§ Task prompt:
Each record should be output exactly, with every character kept.

§ Records for this task:
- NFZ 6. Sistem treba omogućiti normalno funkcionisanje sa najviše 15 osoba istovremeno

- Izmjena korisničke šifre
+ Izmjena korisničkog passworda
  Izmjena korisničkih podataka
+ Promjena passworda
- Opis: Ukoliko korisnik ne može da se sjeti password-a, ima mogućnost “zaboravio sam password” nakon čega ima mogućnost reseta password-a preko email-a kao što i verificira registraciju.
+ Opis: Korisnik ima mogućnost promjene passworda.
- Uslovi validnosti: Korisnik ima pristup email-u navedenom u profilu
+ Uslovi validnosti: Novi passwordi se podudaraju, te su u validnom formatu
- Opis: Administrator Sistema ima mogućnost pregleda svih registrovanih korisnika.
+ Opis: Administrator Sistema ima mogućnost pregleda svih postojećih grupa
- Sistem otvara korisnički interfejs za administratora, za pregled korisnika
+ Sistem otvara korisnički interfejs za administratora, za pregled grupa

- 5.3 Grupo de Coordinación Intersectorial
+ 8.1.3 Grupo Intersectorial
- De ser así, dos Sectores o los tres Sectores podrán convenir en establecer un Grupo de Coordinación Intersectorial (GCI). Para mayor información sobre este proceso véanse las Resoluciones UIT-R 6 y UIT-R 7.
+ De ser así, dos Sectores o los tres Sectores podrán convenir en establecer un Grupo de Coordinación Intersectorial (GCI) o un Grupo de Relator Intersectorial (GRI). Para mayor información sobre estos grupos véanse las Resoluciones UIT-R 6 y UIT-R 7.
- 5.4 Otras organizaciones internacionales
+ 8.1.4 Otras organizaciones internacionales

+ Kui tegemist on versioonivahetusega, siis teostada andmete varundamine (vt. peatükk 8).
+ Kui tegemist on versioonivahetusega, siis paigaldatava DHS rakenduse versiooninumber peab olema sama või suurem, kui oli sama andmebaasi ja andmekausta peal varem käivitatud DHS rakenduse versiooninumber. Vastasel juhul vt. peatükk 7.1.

§ Task output:
- NFZ 6. Sistem treba omogućiti normalno funkcionisanje sa najviše 15 osoba istovremeno

- Izmjena korisničke šifre
+ Izmjena korisničkog passworda
  Izmjena korisničkih podataka
+ Promjena passworda
- Opis: Ukoliko korisnik ne može da se sjeti password-a, ima mogućnost “zaboravio sam password” nakon čega ima mogućnost reseta password-a preko email-a kao što i verificira registraciju.
+ Opis: Korisnik ima mogućnost promjene passworda.
- Uslovi validnosti: Korisnik ima pristup email-u navedenom u profilu
+ Uslovi validnosti: Novi passwordi se podudaraju, te su u validnom formatu
- Opis: Administrator Sistema ima mogućnost pregleda svih registrovanih korisnika.
+ Opis: Administrator Sistema ima mogućnost pregleda svih postojećih grupa
- Sistem otvara korisnički interfejs za administratora, za pregled korisnika
+ Sistem otvara korisnički interfejs za administratora, za pregled grupa

- 5.3 Grupo de Coordinación Intersectorial
+ 8.1.3 Grupo Intersectorial
- De ser así, dos Sectores o los tres Sectores podrán convenir en establecer un Grupo de Coordinación Intersectorial (GCI). Para mayor información sobre este proceso véanse las Resoluciones UIT-R 6 y UIT-R 7.
+ De ser así, dos Sectores o los tres Sectores podrán convenir en establecer un Grupo de Coordinación Intersectorial (GCI) o un Grupo de Relator Intersectorial (GRI). Para mayor información sobre estos grupos véanse las Resoluciones UIT-R 6 y UIT-R 7.
- 5.4 Otras organizaciones internacionales
+ 8.1.4 Otras organizaciones internacionales

+ Kui tegemist on versioonivahetusega, siis teostada andmete varundamine (vt. peatükk 8).
+ Kui tegemist on versioonivahetusega, siis paigaldatava DHS rakenduse versiooninumber peab olema sama või suurem, kui oli sama andmebaasi ja andmekausta peal varem käivitatud DHS rakenduse versiooninumber. Vastasel juhul vt. peatükk 7.1.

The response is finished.